LOST Finale Reflections Part 1: Who invited Shyamalan? (SPOILERS!)
While I generally enjoyed watching the finale with a good friend, with plenty of commercial time analysis, I was completely disappointed with the final ending and twist. At the moment, my reason for disliking the final “answer” provided to us is twofold. First, it was a cheap and hokey trick. Second, it was too forced with its odd blend of religious soup. I’ll take up that last point in part two of this post. Also, remember that I wasn’t really looking for answers, so I may have had a different expectation than you.
So, apparently, they decided to go all Shyamalanian on the series (making this April Fools joke pretty ironic). A Shyamalan film is what it is and ever since the “Sixth Sense,” we’ve known what that is. It’s like the whole movie is building up to this “Oh, I guess I am dead people” moment. With LOST, the Shyamalanian sort of twist on it, revealed in the last fifteen minutes or so, cheapens the entire series for me. I agree with one blogger who compared LOST to Shyamalan’s Signs: “Signs was a 2 hour movie. Lost was a 6 year series. With a lot more twists and turns and unanswered questions. I think in the end, I felt like the first 5 seasons were one show and this one was something that belonged on PAX.” I’m not sure I’d wrap together the whole season that way, because they could have gone another way with the sideways world. But, yeah, the twist explanation ruins it for me.
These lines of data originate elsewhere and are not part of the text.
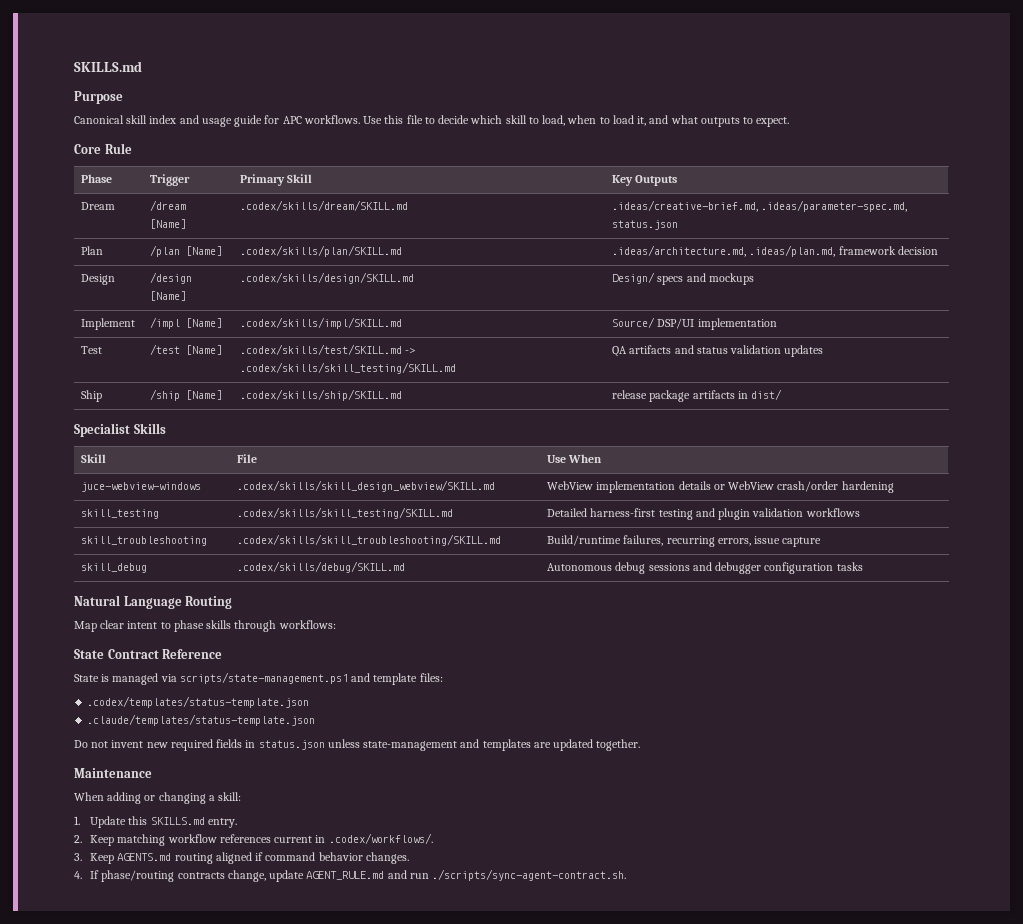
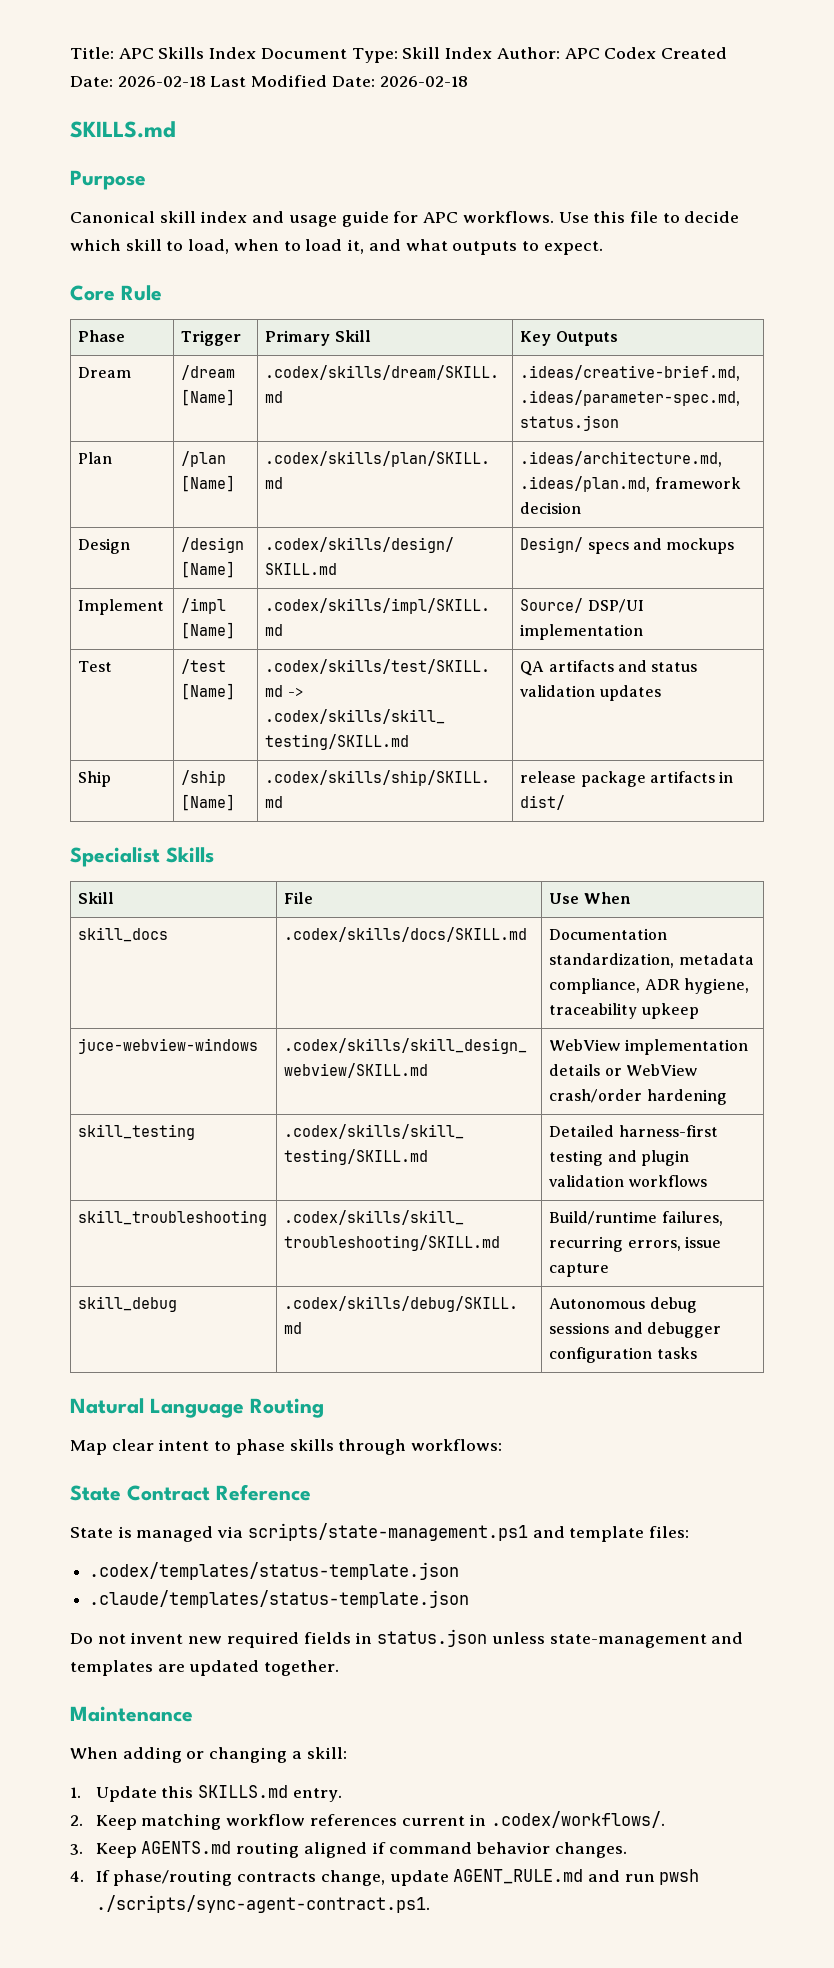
+ Title: APC Skills Index Document Type: Skill Index Author: APC Codex Created Date: 2026-02-18 Last Modified Date: 2026-02-18
+ skill_docs | .codex/skills/docs/SKILL.md | Documentation standardization, metadata compliance, ADR hygiene, traceability upkeep
- 4. If phase/routing contracts change, update AGENT_RULE.md and run ./scripts/sync-agent-contract.sh.
+ 4. If phase/routing contracts change, update AGENT_RULE.md and run pwsh ./scripts/sync-agent-contract.ps1.

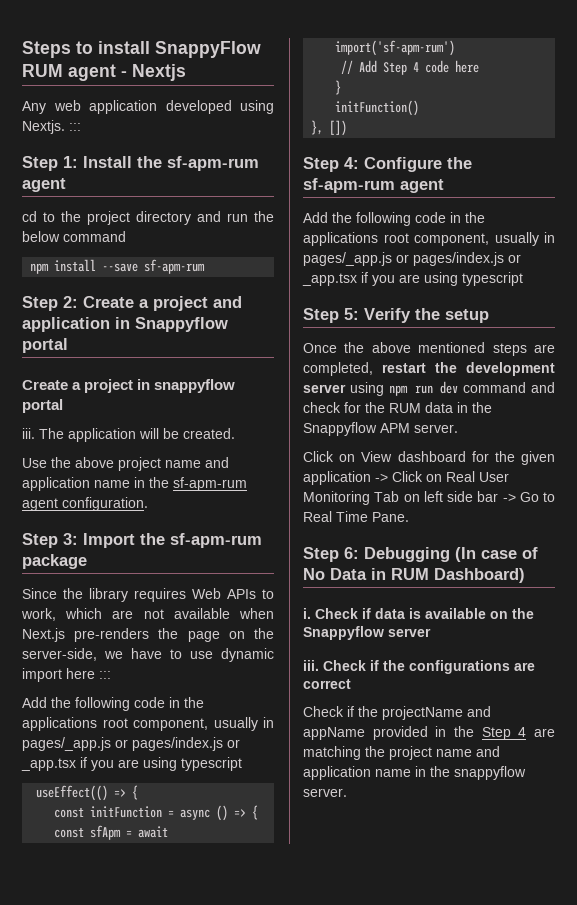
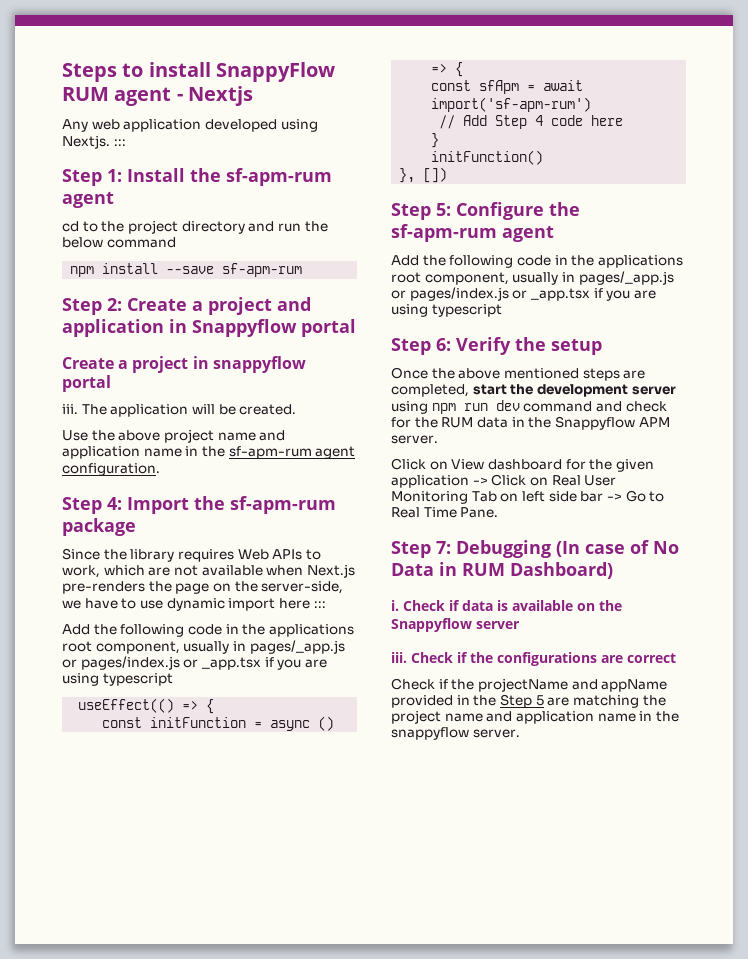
- Step 3: Import the sf-apm-rum package
+ Step 4: Import the sf-apm-rum package
- Step 4: Configure the sf-apm-rum agent
+ Step 5: Configure the sf-apm-rum agent
- Step 5: Verify the setup
+ Step 6: Verify the setup
- Once the above mentioned steps are completed, restart the development server using npm run dev command and check for the RUM data in the Snappyflow APM server.
+ Once the above mentioned steps are completed, start the development server using npm run dev command and check for the RUM data in the Snappyflow APM server.
- Step 6: Debugging (In case of No Data in RUM Dashboard)
+ Step 7: Debugging (In case of No Data in RUM Dashboard)
- Check if the projectName and appName provided in the Step 4 are matching the project name and application name in the snappyflow server.
+ Check if the projectName and appName provided in the Step 5 are matching the project name and application name in the snappyflow server.

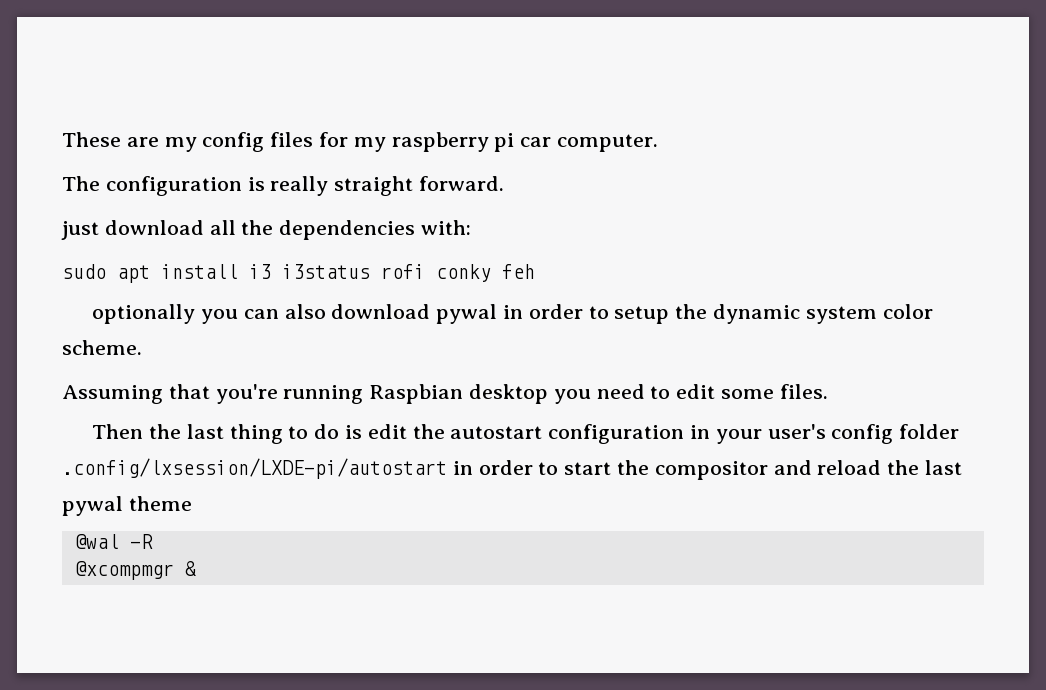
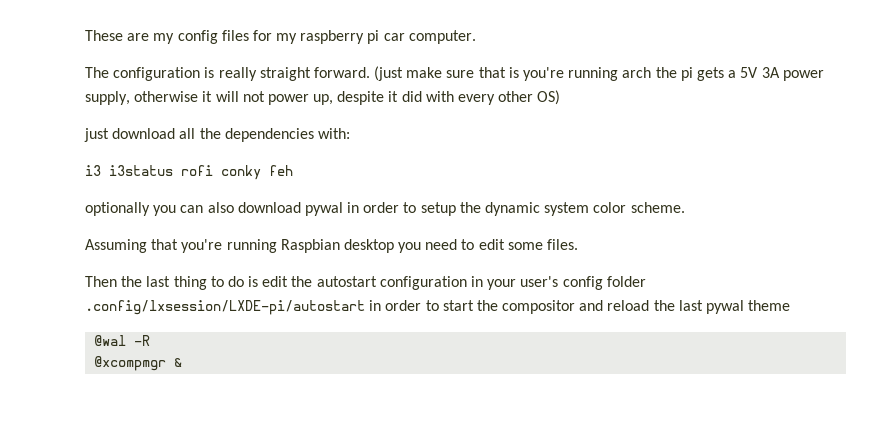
+ (just make sure that is you're running arch the pi gets a 5V 3A power supply, otherwise it will not power up, despite it did with every other OS)
- sudo apt install i3 i3status rofi conky feh
+ i3 i3status rofi conky feh

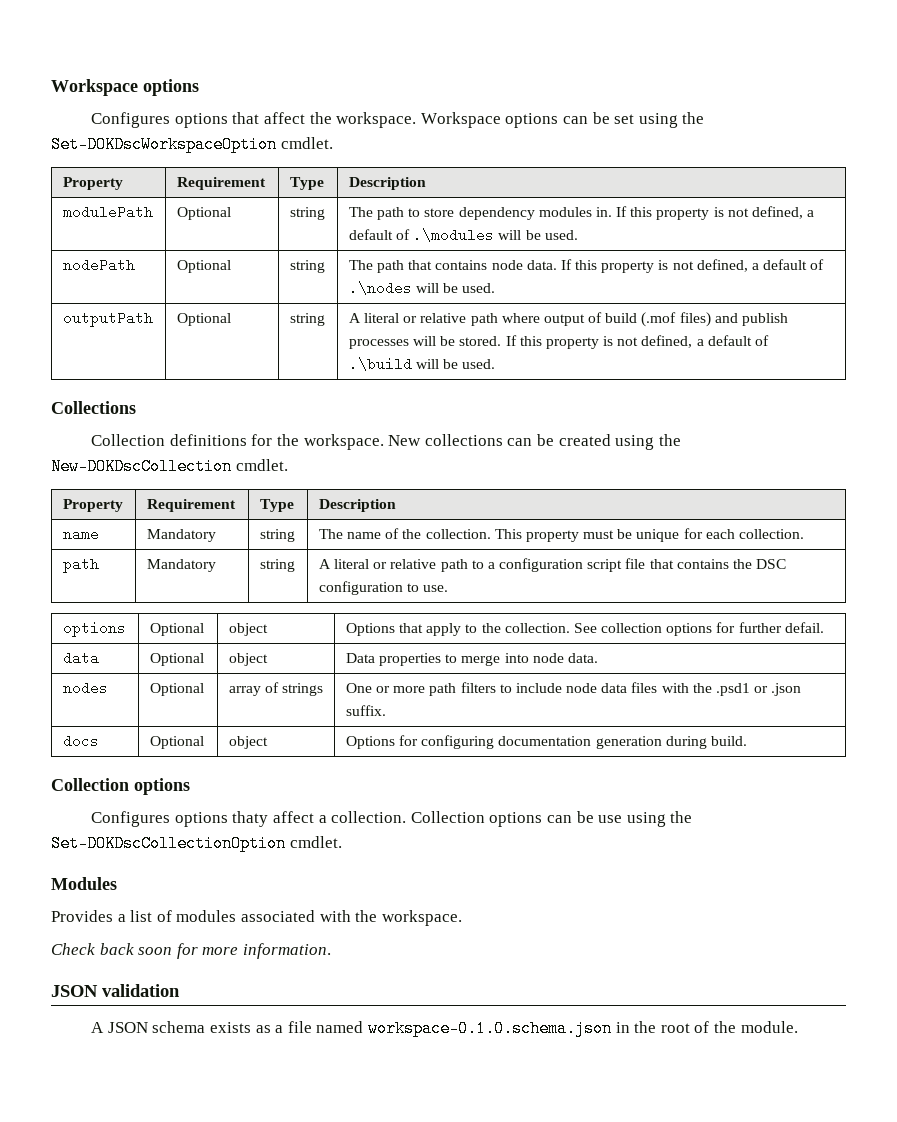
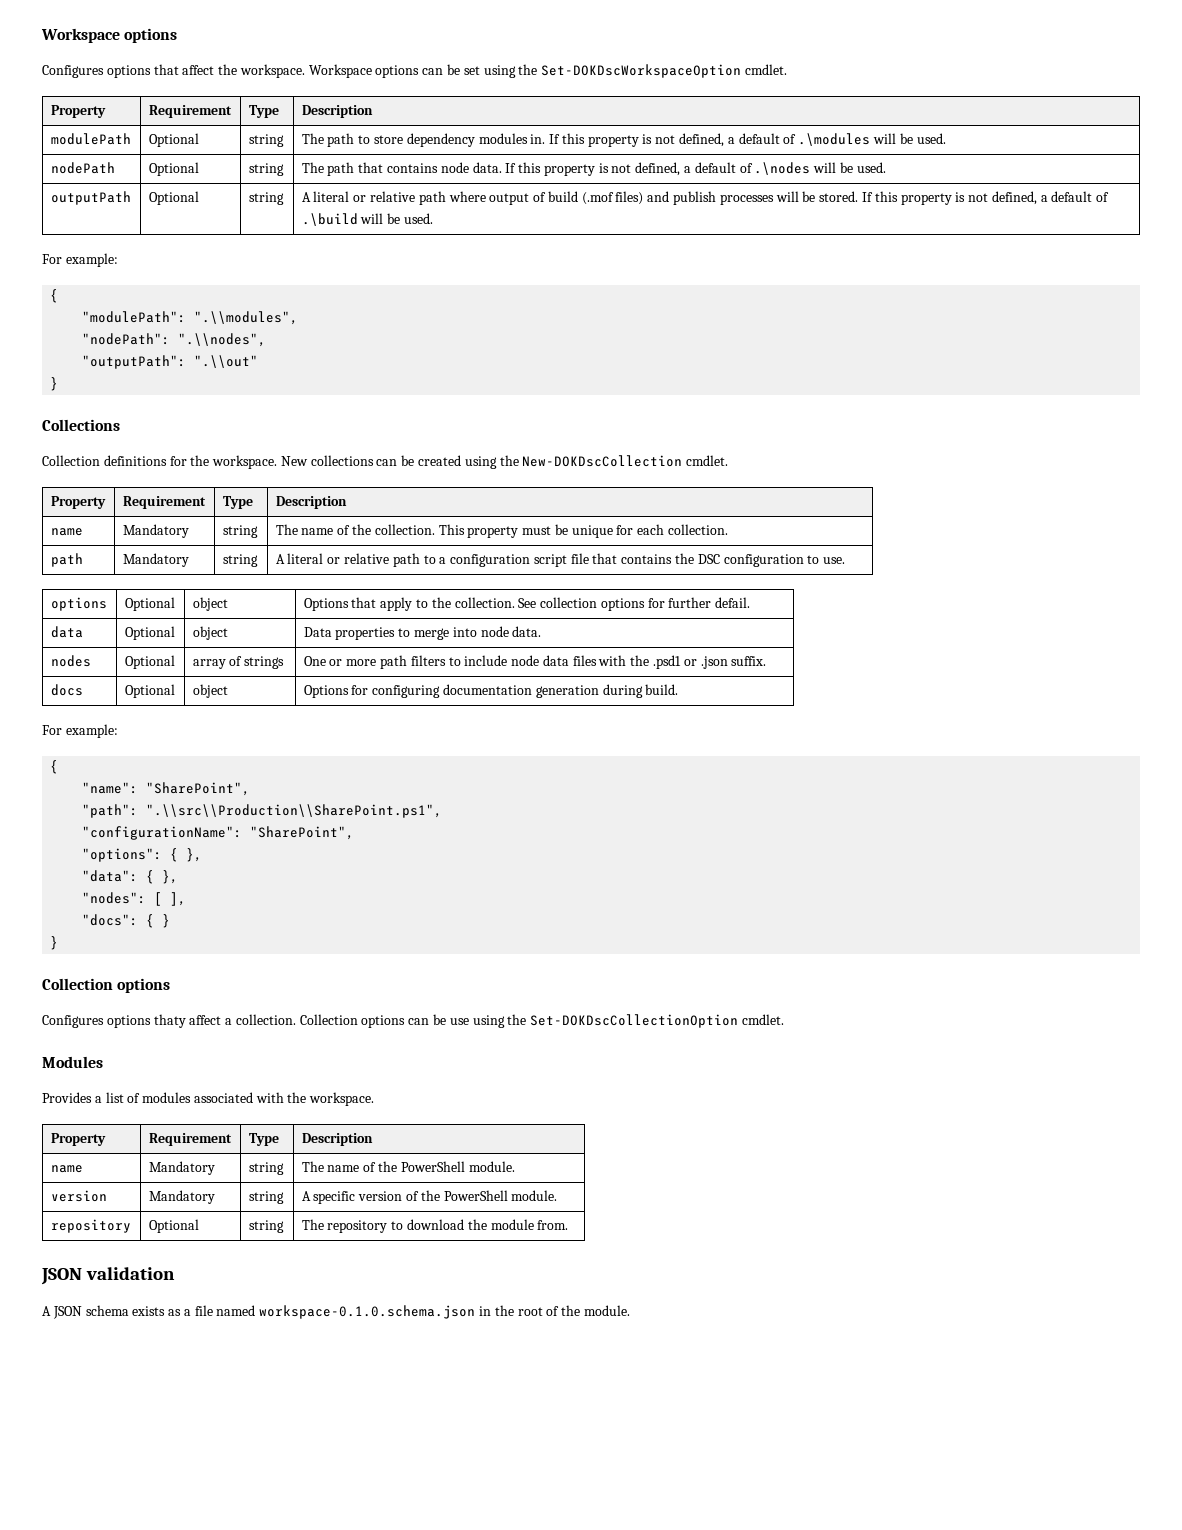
  outputPath | Optional | string | A literal or relative path where output of build (.mof files) and publish processes will be stored. If this property is not defined, a default of .\build will be used.
+ For example:
+ {
+ "modulePath": ".\\modules",
+ "nodePath": ".\\nodes",
+ "outputPath": ".\\out"
+ }
  docs | Optional | object | Options for configuring documentation generation during build.
+ For example:
+ {
+ "name": "SharePoint",
+ "path": ".\\src\\Production\\SharePoint.ps1",
+ "configurationName": "SharePoint",
+ "options": { },
+ "data": { },
+ "nodes": [ ],
+ "docs": { }
+ }
  Provides a list of modules associated with the workspace.
- Check back soon for more information.
+ Property | Requirement | Type | Description
+ name | Mandatory | string | The name of the PowerShell module.
+ version | Mandatory | string | A specific version of the PowerShell module.
+ repository | Optional | string | The repository to download the module from.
A lot of people thought the ending was beautiful. I have a hard time seeing the beauty when I feel like the whole “answer” to the big question this season (“What’s the deal with the two parallel worlds?”) was a cop out: the easy, cheesy way to go with it. It reminds me of when I was starting out in my brief high school acting career (you know, a couple musicals, a couple plays) and totally blew an audition to a sought-after play at the school. The audition included an improv game portion, similar to “Whose Line Is It Anyway?” You’d freeze the two people who were performing some scene, and then jump in and replace one of the improvising actors. I had never done anything like this, so I waited until someone was making some really strange pose. I froze them and jumped in to say, “What are you DOING?!” Of course it was lame, everyone groaned, and I didn’t get a part. Instead of trying to come up with some original and creative new narrative, I just put all the responsibility on the other guy, showing I had no improv skills. To me, the last fifteen minutes or so of the finale took a similar “easy way out.” How do we explain this strange alternate world? Afterlife! That solves everything! Yeah, and then we can really ham it up and make people cry about it too.
But maybe you like the Shyamalan thing.
James McGrath mentioned that many people are saying the finale was more emotionally satisfying than intellectually satisfying. After it was over, I suppose my cold and heartless side came out. People were trotted out for the local late night news after the show and asked, “What did you think of the finale?” They were all choked up at how beautiful it was, I just thought, “Are you kidding me?? Those people are going to get mocked at work tomorrow.” I’m not real impressed with the “emotional satisfaction” of an otherwise intellectually satisfying series.